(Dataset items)
•••••

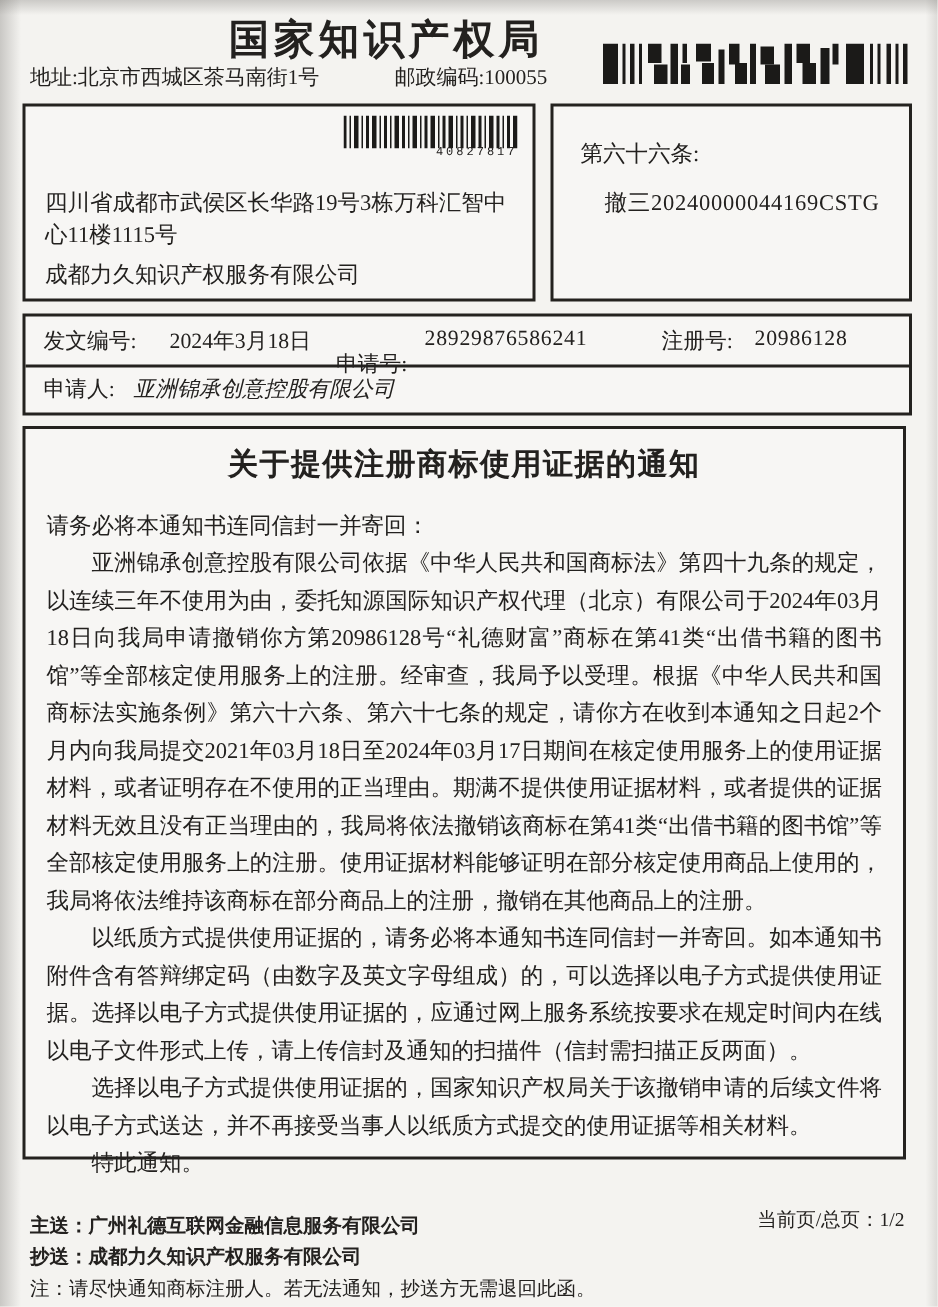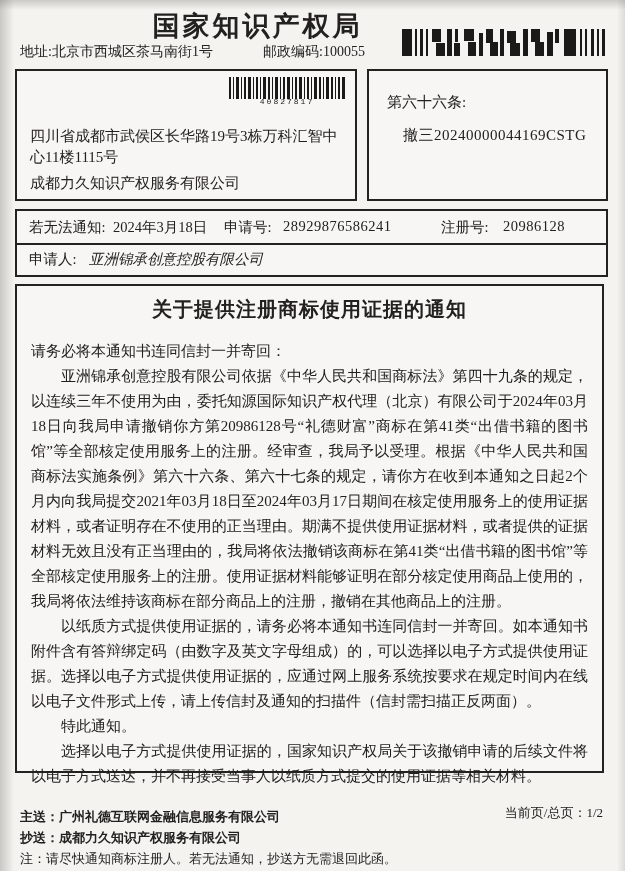--- a/index.html
+++ b/index.html
@@ -28,7 +28,7 @@
   .rb-postal{top:14px;left:14px;font-size:15px;}
   .rb-postal-val{margin-left:22px;letter-spacing:1px;}
   .rb-barcode{top:6px;left:212px;text-align:right;}
-  .rb-barcode-num{font-size:8px;letter-spacing:2px;text-align:center;margin-top:-2px;font-family:"Liberation Mono","DejaVu Sans Mono",monospace;}
+  .rb-barcode-num{font-size:8px;letter-spacing:2px;margin-top:-2px;font-family:"Liberation Mono","DejaVu Sans Mono",monospace;}
   .rb-address{top:55px;left:13px;width:315px;font-size:15px;line-height:21px;}
   .rb-company{top:103px;left:13px;font-size:15px;}
   .dn-label{top:22px;left:18px;font-size:15px;}

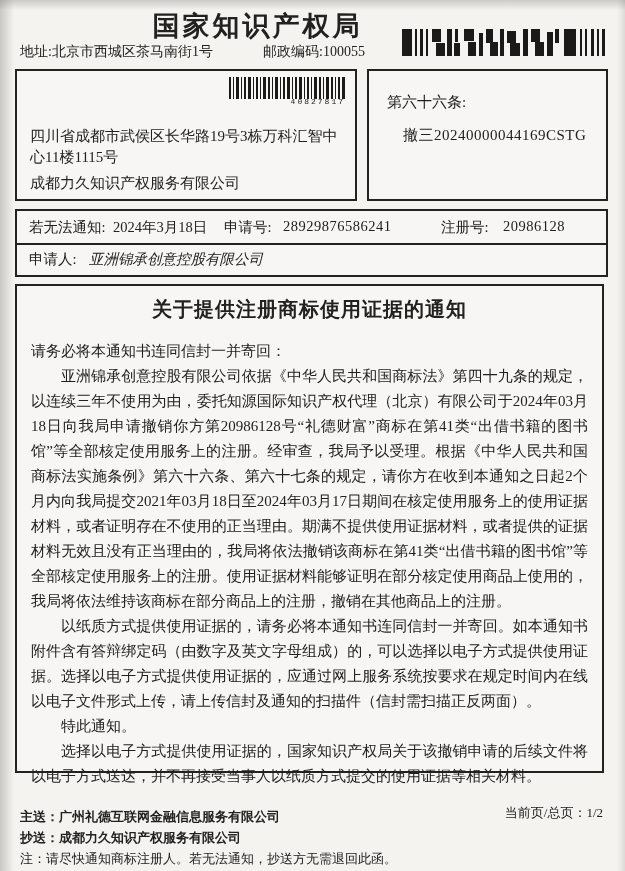--- a/index.html
+++ b/index.html
@@ -142,7 +142,7 @@
 
 <div class="abs box info-box">
   <div class="info-row1">
-    <span class="i-l1">若无法通知:</span>
+    <span class="i-l1">发文编号:</span>
     <span class="i-v1">2024年3月18日</span>
     <span class="i-l2">申请号:</span>
     <span class="i-v2">28929876586241</span>

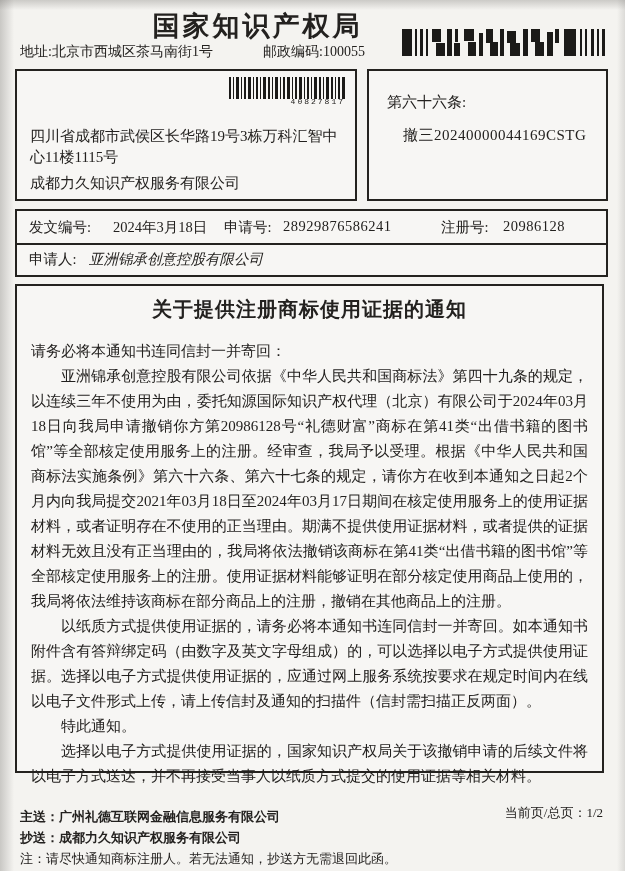--- a/index.html
+++ b/index.html
@@ -36,7 +36,7 @@
   .info-box{top:209px;left:15px;width:589px;height:64px;}
   .info-row1{position:absolute;top:0;left:0;right:0;height:32px;border-bottom:2px solid #24221f;font-size:14.5px;}
   .info-row1 span{position:absolute;top:7px;white-space:nowrap;}
-  .i-l1{left:12px;} .i-v1{left:96px;} .i-l2{left:207px;} .i-v2{left:266px;letter-spacing:.5px;}
+  .i-l1{left:12px;} .i-v1{left:96px;} .i-l2{left:207px;margin-top:15px;} .i-v2{left:266px;letter-spacing:.5px;}
   .i-l3{left:424px;} .i-v3{left:486px;letter-spacing:.5px;}
   .info-row2{position:absolute;top:32px;left:0;right:0;height:30px;font-size:14.5px;}
   .info-row2 span{position:absolute;top:7px;white-space:nowrap;}

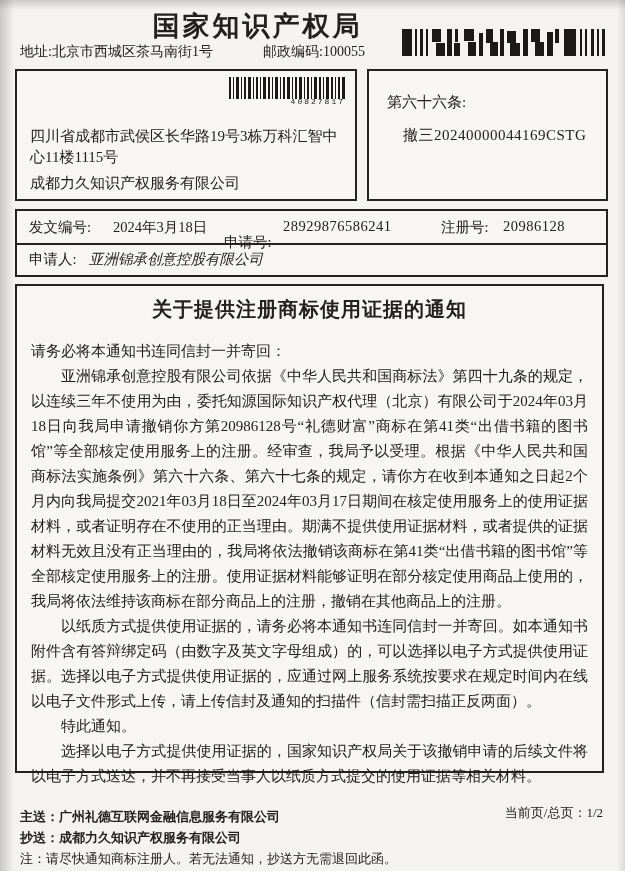--- a/index.html
+++ b/index.html
@@ -160,8 +160,8 @@
   <div class="salutation">请务必将本通知书连同信封一并寄回：</div>
   <p>亚洲锦承创意控股有限公司依据《中华人民共和国商标法》第四十九条的规定，以连续三年不使用为由，委托知源国际知识产权代理（北京）有限公司于2024年03月18日向我局申请撤销你方第20986128号“礼德财富”商标在第41类“出借书籍的图书馆”等全部核定使用服务上的注册。经审查，我局予以受理。根据《中华人民共和国商标法实施条例》第六十六条、第六十七条的规定，请你方在收到本通知之日起2个月内向我局提交2021年03月18日至2024年03月17日期间在核定使用服务上的使用证据材料，或者证明存在不使用的正当理由。期满不提供使用证据材料，或者提供的证据材料无效且没有正当理由的，我局将依法撤销该商标在第41类“出借书籍的图书馆”等全部核定使用服务上的注册。使用证据材料能够证明在部分核定使用商品上使用的，我局将依法维持该商标在部分商品上的注册，撤销在其他商品上的注册。</p>
   <p>以纸质方式提供使用证据的，请务必将本通知书连同信封一并寄回。如本通知书附件含有答辩绑定码（由数字及英文字母组成）的，可以选择以电子方式提供使用证据。选择以电子方式提供使用证据的，应通过网上服务系统按要求在规定时间内在线以电子文件形式上传，请上传信封及通知的扫描件（信封需扫描正反两面）。</p>
+  <p>选择以电子方式提供使用证据的，国家知识产权局关于该撤销申请的后续文件将以电子方式送达，并不再接受当事人以纸质方式提交的使用证据等相关材料。</p>
   <p>特此通知。</p>
-  <p>选择以电子方式提供使用证据的，国家知识产权局关于该撤销申请的后续文件将以电子方式送达，并不再接受当事人以纸质方式提交的使用证据等相关材料。</p>
 </div>
 
 <div class="abs page-indicator">当前页/总页：1/2</div>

•••••

_Task description_. Every entry belongs in the answer exactly as written, but no picture does.

_Finished task_.
--- a/index.html
+++ b/index.html
@@ -28,7 +28,7 @@
   .rb-postal{top:14px;left:14px;font-size:15px;}
   .rb-postal-val{margin-left:22px;letter-spacing:1px;}
   .rb-barcode{top:6px;left:212px;text-align:right;}
-  .rb-barcode-num{font-size:8px;letter-spacing:2px;text-align:center;margin-top:-2px;font-family:"Liberation Mono","DejaVu Sans Mono",monospace;}
+  .rb-barcode-num{font-size:8px;letter-spacing:2px;margin-top:-2px;font-family:"Liberation Mono","DejaVu Sans Mono",monospace;}
   .rb-address{top:55px;left:13px;width:315px;font-size:15px;line-height:21px;}
   .rb-company{top:103px;left:13px;font-size:15px;}
   .dn-label{top:22px;left:18px;font-size:15px;}

--- a/index.html
+++ b/index.html
@@ -142,7 +142,7 @@
 
 <div class="abs box info-box">
   <div class="info-row1">
-    <span class="i-l1">若无法通知:</span>
+    <span class="i-l1">发文编号:</span>
     <span class="i-v1">2024年3月18日</span>
     <span class="i-l2">申请号:</span>
     <span class="i-v2">28929876586241</span>

--- a/index.html
+++ b/index.html
@@ -36,7 +36,7 @@
   .info-box{top:209px;left:15px;width:589px;height:64px;}
   .info-row1{position:absolute;top:0;left:0;right:0;height:32px;border-bottom:2px solid #24221f;font-size:14.5px;}
   .info-row1 span{position:absolute;top:7px;white-space:nowrap;}
-  .i-l1{left:12px;} .i-v1{left:96px;} .i-l2{left:207px;} .i-v2{left:266px;letter-spacing:.5px;}
+  .i-l1{left:12px;} .i-v1{left:96px;} .i-l2{left:207px;margin-top:15px;} .i-v2{left:266px;letter-spacing:.5px;}
   .i-l3{left:424px;} .i-v3{left:486px;letter-spacing:.5px;}
   .info-row2{position:absolute;top:32px;left:0;right:0;height:30px;font-size:14.5px;}
   .info-row2 span{position:absolute;top:7px;white-space:nowrap;}

--- a/index.html
+++ b/index.html
@@ -160,8 +160,8 @@
   <div class="salutation">请务必将本通知书连同信封一并寄回：</div>
   <p>亚洲锦承创意控股有限公司依据《中华人民共和国商标法》第四十九条的规定，以连续三年不使用为由，委托知源国际知识产权代理（北京）有限公司于2024年03月18日向我局申请撤销你方第20986128号“礼德财富”商标在第41类“出借书籍的图书馆”等全部核定使用服务上的注册。经审查，我局予以受理。根据《中华人民共和国商标法实施条例》第六十六条、第六十七条的规定，请你方在收到本通知之日起2个月内向我局提交2021年03月18日至2024年03月17日期间在核定使用服务上的使用证据材料，或者证明存在不使用的正当理由。期满不提供使用证据材料，或者提供的证据材料无效且没有正当理由的，我局将依法撤销该商标在第41类“出借书籍的图书馆”等全部核定使用服务上的注册。使用证据材料能够证明在部分核定使用商品上使用的，我局将依法维持该商标在部分商品上的注册，撤销在其他商品上的注册。</p>
   <p>以纸质方式提供使用证据的，请务必将本通知书连同信封一并寄回。如本通知书附件含有答辩绑定码（由数字及英文字母组成）的，可以选择以电子方式提供使用证据。选择以电子方式提供使用证据的，应通过网上服务系统按要求在规定时间内在线以电子文件形式上传，请上传信封及通知的扫描件（信封需扫描正反两面）。</p>
+  <p>选择以电子方式提供使用证据的，国家知识产权局关于该撤销申请的后续文件将以电子方式送达，并不再接受当事人以纸质方式提交的使用证据等相关材料。</p>
   <p>特此通知。</p>
-  <p>选择以电子方式提供使用证据的，国家知识产权局关于该撤销申请的后续文件将以电子方式送达，并不再接受当事人以纸质方式提交的使用证据等相关材料。</p>
 </div>
 
 <div class="abs page-indicator">当前页/总页：1/2</div>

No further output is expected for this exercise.